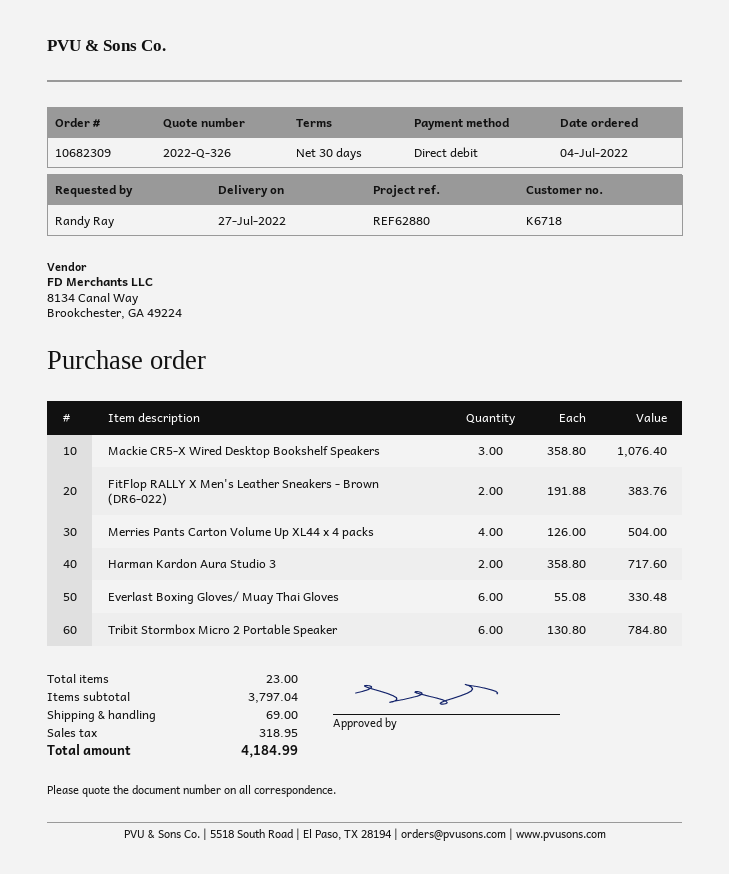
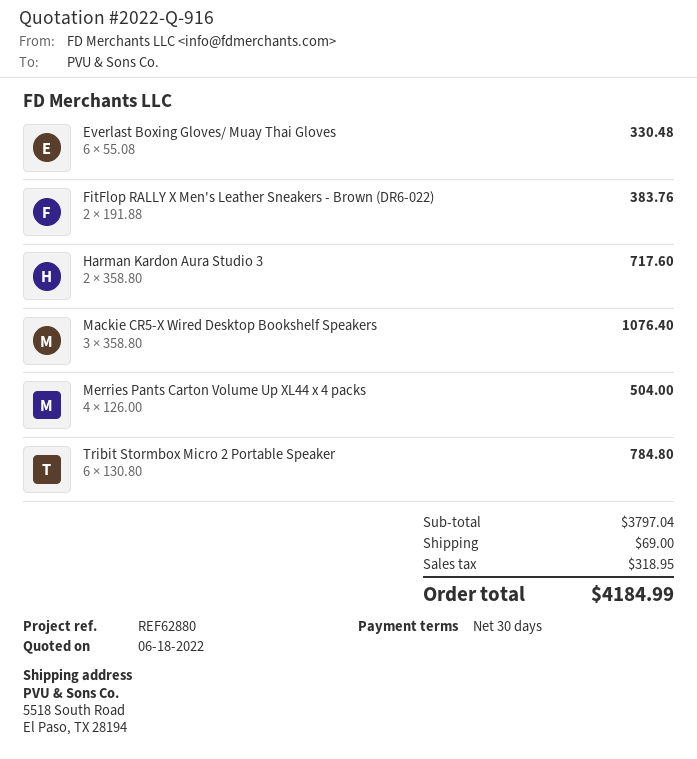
quote number: 2022-Q-326 -> 2022-Q-916

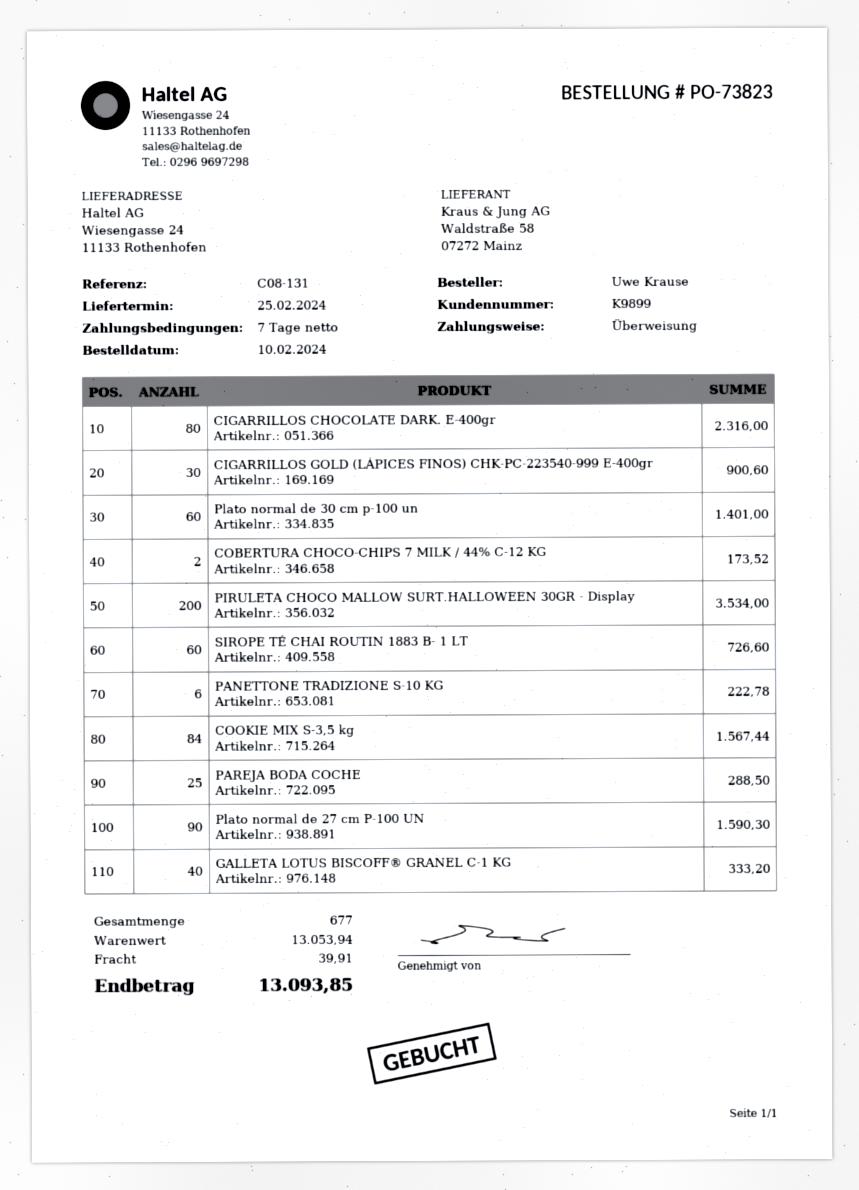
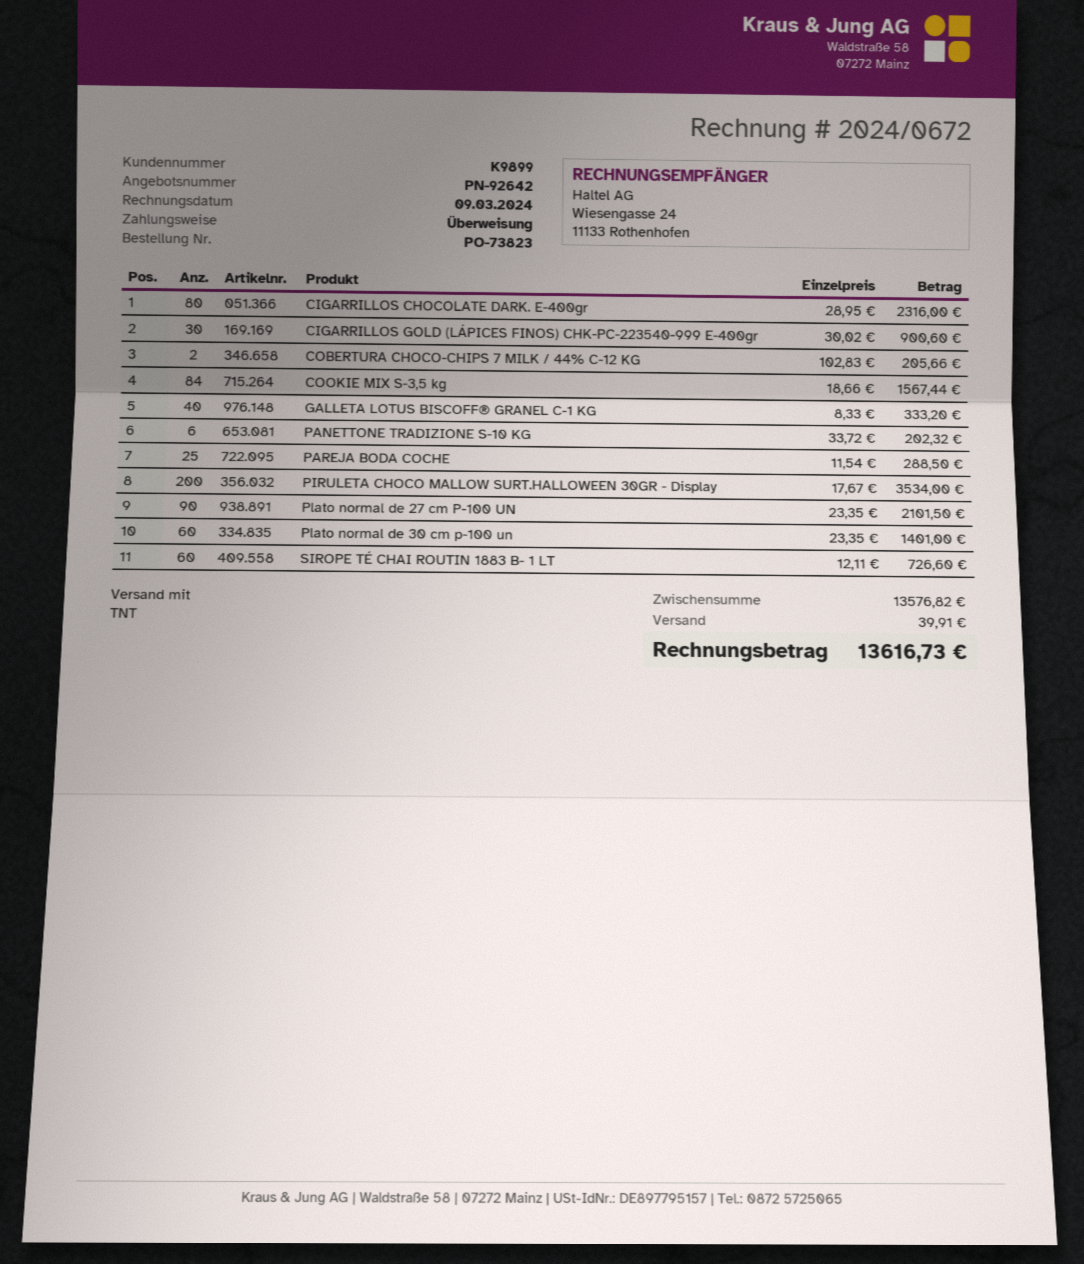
COBERTURA CHOCO-CHIPS 7 MILK / 44% C-12 KG: 2 for 173.52 -> 2 for 205.66
PANETTONE TRADIZIONE S-10 KG: 6 for 222.78 -> 6 for 202.32
Plato normal de 27 cm P-100 UN: 90 for 1590.30 -> 90 for 2101.50
subtotal: 13053.94 -> 13576.82
total: 13093.85 -> 13616.73

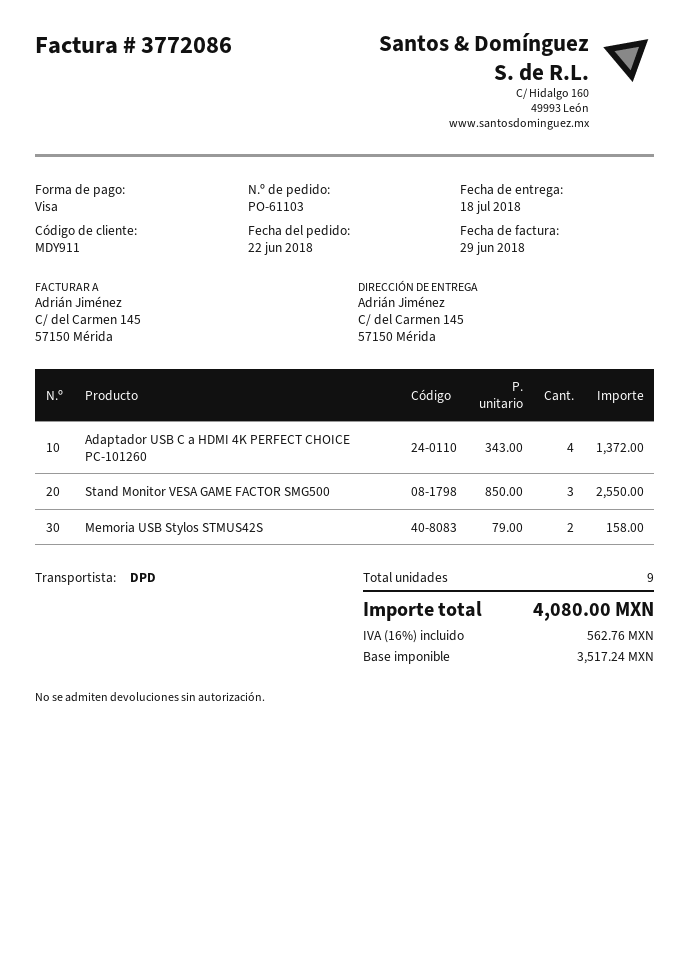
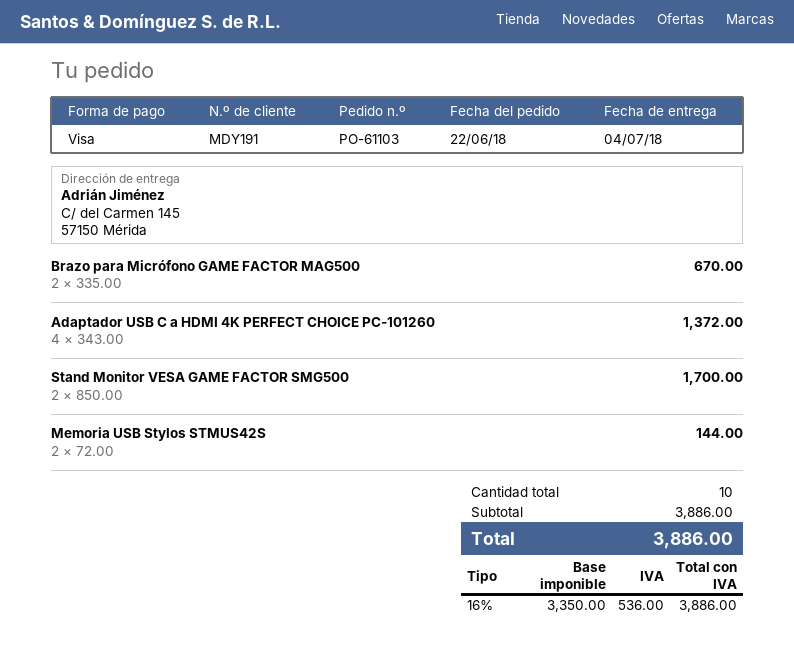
delivery date: 2018-07-18 -> 2018-07-04
customer number: MDY911 -> MDY191
Stand Monitor VESA GAME FACTOR SMG500: 3 x 850.00 = 2550.00 -> 2 x 850.00 = 1700.00
Memoria USB Stylos STMUS42S: 2 x 79.00 = 158.00 -> 2 x 72.00 = 144.00
Brazo para Micrófono GAME FACTOR MAG500: none -> 2 x 335.00 = 670.00
total quantity: 9 -> 10
net: 3517.24 -> 3350.00
tax: 16% = 562.76 -> 16% = 536.00
total: 4080.00 -> 3886.00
=====
*TASK DIRECTIONS*
In transcribing the listing, keep each word as it is and drop the pictures.

*WRITTEN RESPONSE*
quote number: 2022-Q-326 -> 2022-Q-916

COBERTURA CHOCO-CHIPS 7 MILK / 44% C-12 KG: 2 for 173.52 -> 2 for 205.66
PANETTONE TRADIZIONE S-10 KG: 6 for 222.78 -> 6 for 202.32
Plato normal de 27 cm P-100 UN: 90 for 1590.30 -> 90 for 2101.50
subtotal: 13053.94 -> 13576.82
total: 13093.85 -> 13616.73

delivery date: 2018-07-18 -> 2018-07-04
customer number: MDY911 -> MDY191
Stand Monitor VESA GAME FACTOR SMG500: 3 x 850.00 = 2550.00 -> 2 x 850.00 = 1700.00
Memoria USB Stylos STMUS42S: 2 x 79.00 = 158.00 -> 2 x 72.00 = 144.00
Brazo para Micrófono GAME FACTOR MAG500: none -> 2 x 335.00 = 670.00
total quantity: 9 -> 10
net: 3517.24 -> 3350.00
tax: 16% = 562.76 -> 16% = 536.00
total: 4080.00 -> 3886.00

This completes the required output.